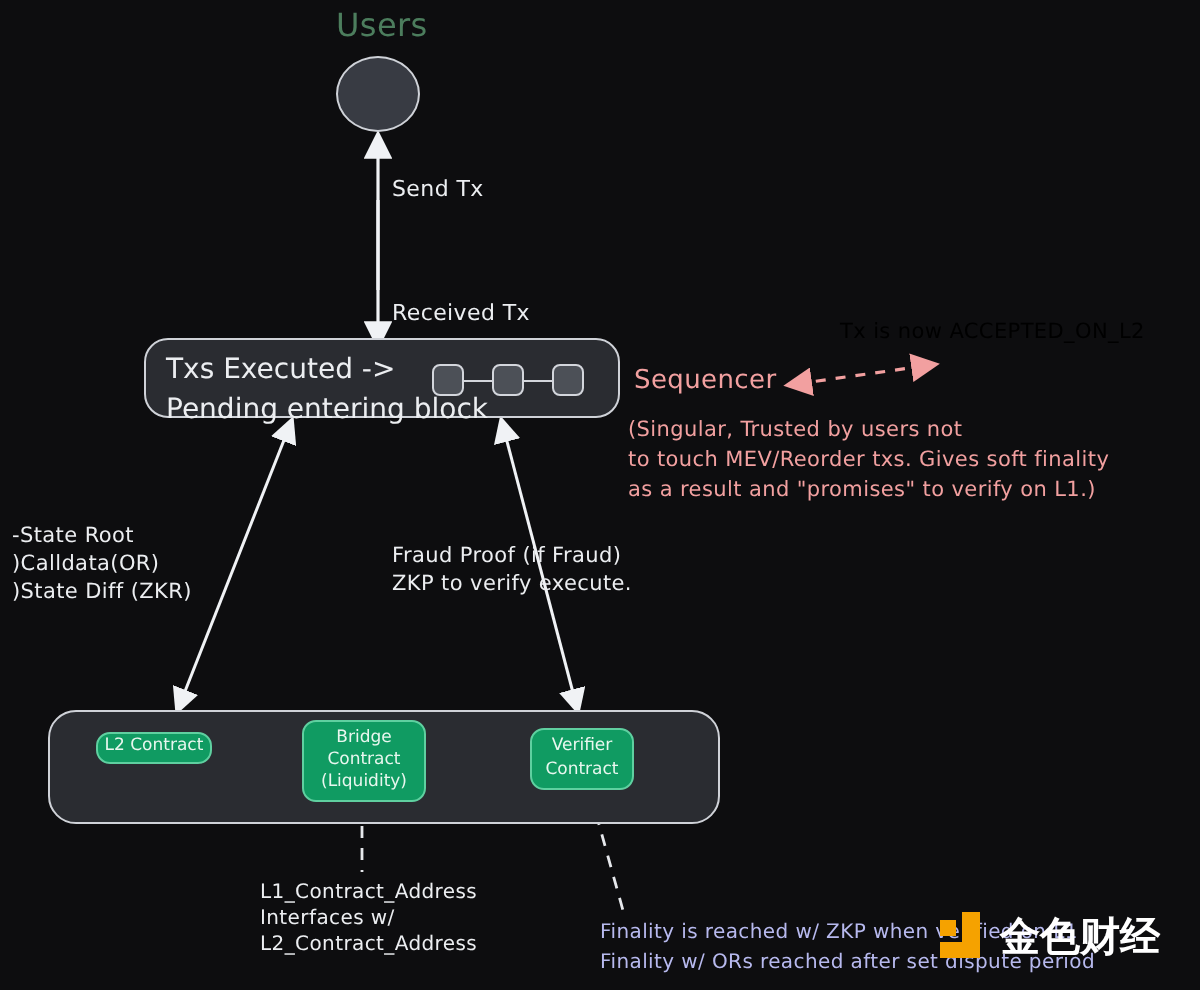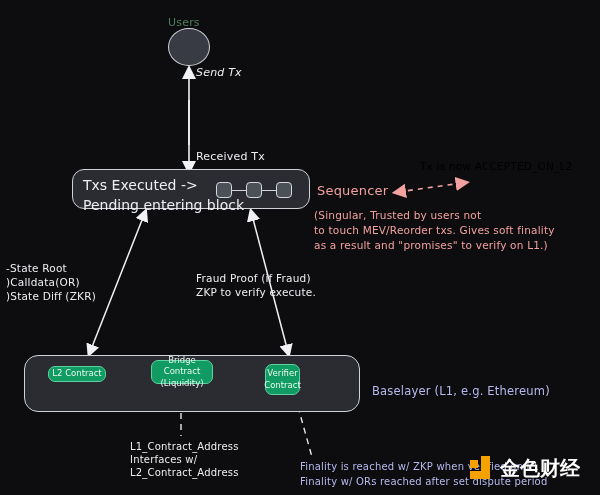--- a/index.html
+++ b/index.html
@@ -26,42 +26,42 @@
   .txt {
     position: absolute;
     font-family: "DejaVu Sans", sans-serif;
     white-space: pre;
     line-height: 1.32;
     letter-spacing: 0.2px;
   }
 
   
   #users-label {
-    left: 168px; top: 16px;
-    font-size: 11px;
+    left: 168px; top: 2px;
+    font-size: 16px;
     color: #4c7d5d;
   }
 
   
   #users-node {
     position: absolute;
     left: 168px; top: 28px;
     width: 42px; height: 38px;
     border-radius: 50%;
     background: #383b43;
     border: 1.4px solid #cfd2d8;
     box-sizing: border-box;
   }
 
   
   .white-label {
     color: #eceef1;
     font-size: 11px;
   }
-  #send-tx-label   { left: 196px; top: 66px; font-style: italic; }
+  #send-tx-label   { left: 196px; top: 88px; }
   #received-tx-label { left: 196px; top: 150px; }
   #state-root-label { left: 6px;  top: 262px; font-size: 10.5px; }
   #fraud-proof-label { left: 196px; top: 272px; font-size: 10.5px; }
   #l1-addr-label  { left: 130px; top: 440px; font-size: 10px; }
 
   
   #sequencer-box {
     position: absolute;
     left: 72px; top: 169px;
     width: 238px; height: 40px;
@@ -129,22 +129,22 @@
     color: #e9f7ef;
     font-size: 8.5px;
     line-height: 1.3;
     text-align: center;
     display: flex;
     align-items: center;
     justify-content: center;
     white-space: pre;
   }
   #l2-contract-box  { left: 48px;  top: 366px; width: 58px; height: 16px; }
-  #bridge-contract-box { left: 151px; top: 360px; width: 62px; height: 24px; }
-  #verifier-contract-box { left: 265px; top: 364px; width: 35px; height: 31px; }
+  #bridge-contract-box { left: 151px; top: 360px; width: 62px; height: 41px; }
+  #verifier-contract-box { left: 265px; top: 364px; width: 52px; height: 31px; }
 
   #baselayer-label {
     left: 372px; top: 384px;
     font-size: 11.5px;
     color: #b7b9ee;
   }
 
   
   #finality-note {
     left: 300px; top: 460px;
@@ -279,21 +279,20 @@
 
   <div class="green-box" id="l2-contract-box">L2 Contract</div>
 
   <div class="green-box" id="bridge-contract-box">Bridge
 Contract
 (Liquidity)</div>
 
   <div class="green-box" id="verifier-contract-box">Verifier
 Contract</div>
 
-  <div class="txt" id="baselayer-label">Baselayer (L1, e.g. Ethereum)</div>
 
   <div class="txt" id="finality-note">Finality is reached w/ ZKP when verified on L1
 Finality w/ ORs reached after set dispute period</div>
 
   <div id="watermark">
     <div id="watermark-logo">
       <div class="bar-a"></div>
       <div class="bar-b"></div>
       <div class="bar-c"></div>
     </div>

## Brief:
Please transcribe all of the records above exactly, leaving out any pictures.

## Exercise answer:
--- a/index.html
+++ b/index.html
@@ -26,42 +26,42 @@
   .txt {
     position: absolute;
     font-family: "DejaVu Sans", sans-serif;
     white-space: pre;
     line-height: 1.32;
     letter-spacing: 0.2px;
   }
 
   
   #users-label {
-    left: 168px; top: 16px;
-    font-size: 11px;
+    left: 168px; top: 2px;
+    font-size: 16px;
     color: #4c7d5d;
   }
 
   
   #users-node {
     position: absolute;
     left: 168px; top: 28px;
     width: 42px; height: 38px;
     border-radius: 50%;
     background: #383b43;
     border: 1.4px solid #cfd2d8;
     box-sizing: border-box;
   }
 
   
   .white-label {
     color: #eceef1;
     font-size: 11px;
   }
-  #send-tx-label   { left: 196px; top: 66px; font-style: italic; }
+  #send-tx-label   { left: 196px; top: 88px; }
   #received-tx-label { left: 196px; top: 150px; }
   #state-root-label { left: 6px;  top: 262px; font-size: 10.5px; }
   #fraud-proof-label { left: 196px; top: 272px; font-size: 10.5px; }
   #l1-addr-label  { left: 130px; top: 440px; font-size: 10px; }
 
   
   #sequencer-box {
     position: absolute;
     left: 72px; top: 169px;
     width: 238px; height: 40px;
@@ -129,22 +129,22 @@
     color: #e9f7ef;
     font-size: 8.5px;
     line-height: 1.3;
     text-align: center;
     display: flex;
     align-items: center;
     justify-content: center;
     white-space: pre;
   }
   #l2-contract-box  { left: 48px;  top: 366px; width: 58px; height: 16px; }
-  #bridge-contract-box { left: 151px; top: 360px; width: 62px; height: 24px; }
-  #verifier-contract-box { left: 265px; top: 364px; width: 35px; height: 31px; }
+  #bridge-contract-box { left: 151px; top: 360px; width: 62px; height: 41px; }
+  #verifier-contract-box { left: 265px; top: 364px; width: 52px; height: 31px; }
 
   #baselayer-label {
     left: 372px; top: 384px;
     font-size: 11.5px;
     color: #b7b9ee;
   }
 
   
   #finality-note {
     left: 300px; top: 460px;
@@ -279,21 +279,20 @@
 
   <div class="green-box" id="l2-contract-box">L2 Contract</div>
 
   <div class="green-box" id="bridge-contract-box">Bridge
 Contract
 (Liquidity)</div>
 
   <div class="green-box" id="verifier-contract-box">Verifier
 Contract</div>
 
-  <div class="txt" id="baselayer-label">Baselayer (L1, e.g. Ethereum)</div>
 
   <div class="txt" id="finality-note">Finality is reached w/ ZKP when verified on L1
 Finality w/ ORs reached after set dispute period</div>
 
   <div id="watermark">
     <div id="watermark-logo">
       <div class="bar-a"></div>
       <div class="bar-b"></div>
       <div class="bar-c"></div>
     </div>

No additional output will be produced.